13.3.3.3. Le concept d'accident de dimensionnement : un piège pour les exploitants

Mis à part ces questions d'interface entre la conception et l'exploitation, entre les indications en salle de commande et la réalité physique, questions qui sont communes à de nombreux processus industriels, un aspect propre à la sûreté des installations nucléaires conduisait à désarmer les exploitants. Sur le plan des principes de la sûreté retenus à la conception, le concept d'accident de dimensionnement 812 comportait un aspect pernicieux pour l'exploitation.

En effet, du schéma de l'accident de dimensionnement découlait tout le système d'exploitation : les opérateurs étaient dotés de procédures qui répondaient à l'accident d'une rupture brutale primaire due à une grosse brèche. Or ce n'est pas du tout ce qui s'est passé à TMI, si bien que l'opérateur a été confronté à une situation où il ne disposait pas des procédures nécessaires pour faire face, car il ne connaissait pas le scénario de l'incident. Il était dans une situation d'inconnu total puisqu'il ne disposait pas de l'instrumentation qui lui aurait permis de connaître l'état physique réel du cœur. Par exemple, la mesure fondamentale de la distance à la saturation (le Tsat) - l'écart entre la température de saturation et la température réelle - n'était pas prévue, il n'y avait pas d'indicateur. Or avec une indication de température et de pression, les opérateurs auraient pu très facilement évaluer l'état du cœur, alors qu'ils ont passé plusieurs heures à essayer de reconstruire l'image physique du système avec de multiples autres indications. La mise au point de l'instrumentation pour connaître l'état physique de l'installation (niveau dans la cuve, pression de saturation…) sera l'un des grands enseignements de TMI en France, pour permettre à l'opérateur de piloter son installation à l'aide de procédures adaptées à la réalité physique de l'installation.

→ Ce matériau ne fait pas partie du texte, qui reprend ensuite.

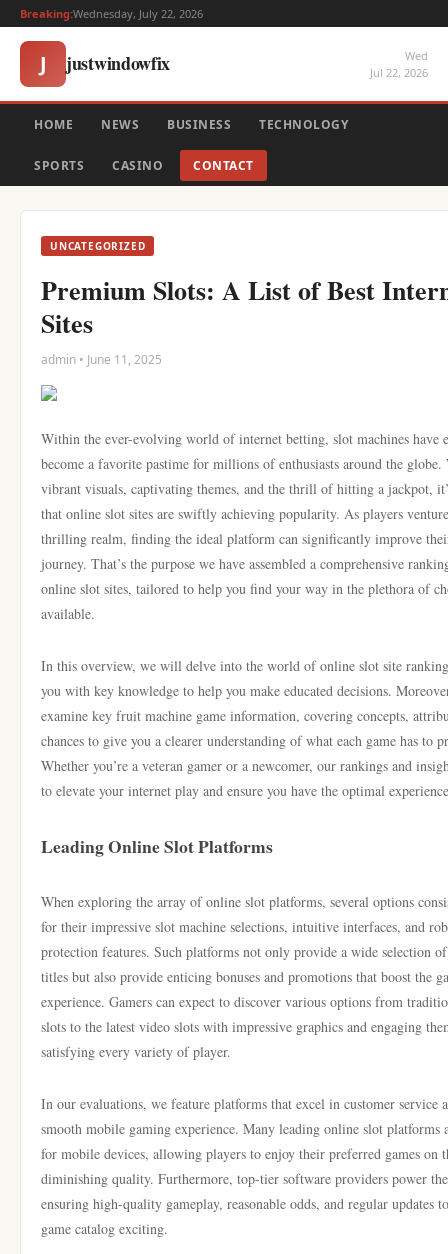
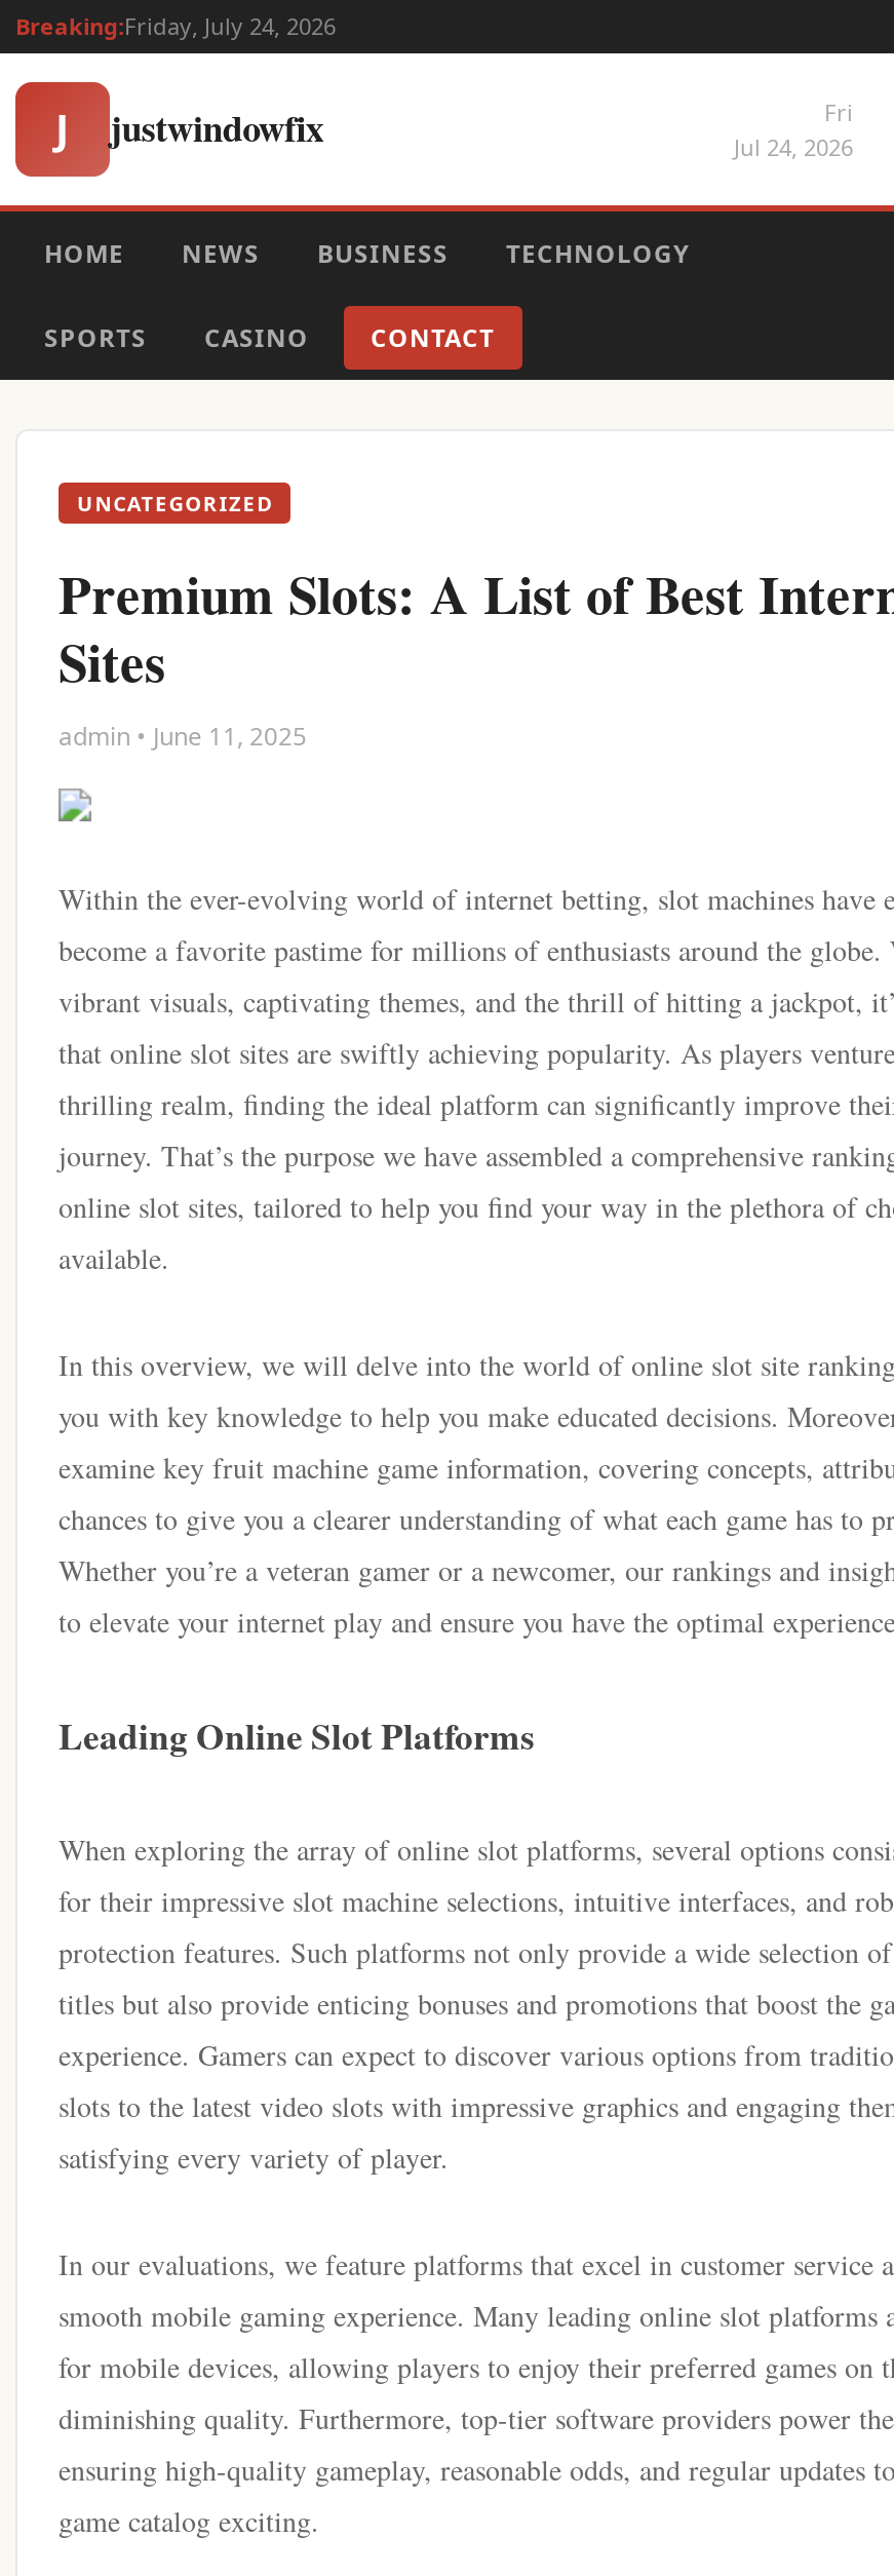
[20,6,203,21] Breaking:Wednesday, July 22, 2026 -> [15,10,336,41] Breaking:Friday, July 24, 2026
[370,48,428,80] Wed | Jul 22, 2026 -> [734,97,853,162] Fri | Jul 24, 2026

Cette instrumentation n'existait pas à Three Mile Island. Mais ce n'est pas uniquement parce que cela présentait des difficultés de mise au point (le milieu fortement radioactif est hostile non seulement pour l'homme, mais également pour les instruments, les zones pour les capteurs sont difficiles d'accès pour l'étalonnage ou la maintenance…). Cela provient également du fait que d'après le schéma de l'accident de dimensionnement, les concepteurs pensaient qu'il n'y en avait pas besoin. D'après ce scénario en effet, le problème est simple : une grosse rupture survient, toute l'eau se vidange, le problème est simplement de ramener l'eau dans la cuve. Le problème est simple et ne demande pas beaucoup de mesures. Or là où le raisonnement est pris en défaut, c'est que la grosse rupture, le gros LOCA, risque fort de ne jamais se produire car c'est un accident extrêmement peu probable, alors que les petites ruptures ont plus de chances de survenir. C'est cela l'aspect pernicieux du système : armé contre les gros accidents, l'exploitant ne l'était pas contre les plus petits, qui pouvaient alors dégénérer de façon inattendue. Une des modifications en salle de commande consistera à installer une instrumentation supplémentaire pour permettre de donner à l'opérateur une image directe de l'état du cœur et notamment de lui présenter la marge à l'ébullition et le niveau d'eau dans la cuve pour les REP 900 et 1300 MWe.

Notes
812.

D'après un entretien avec François Cogné.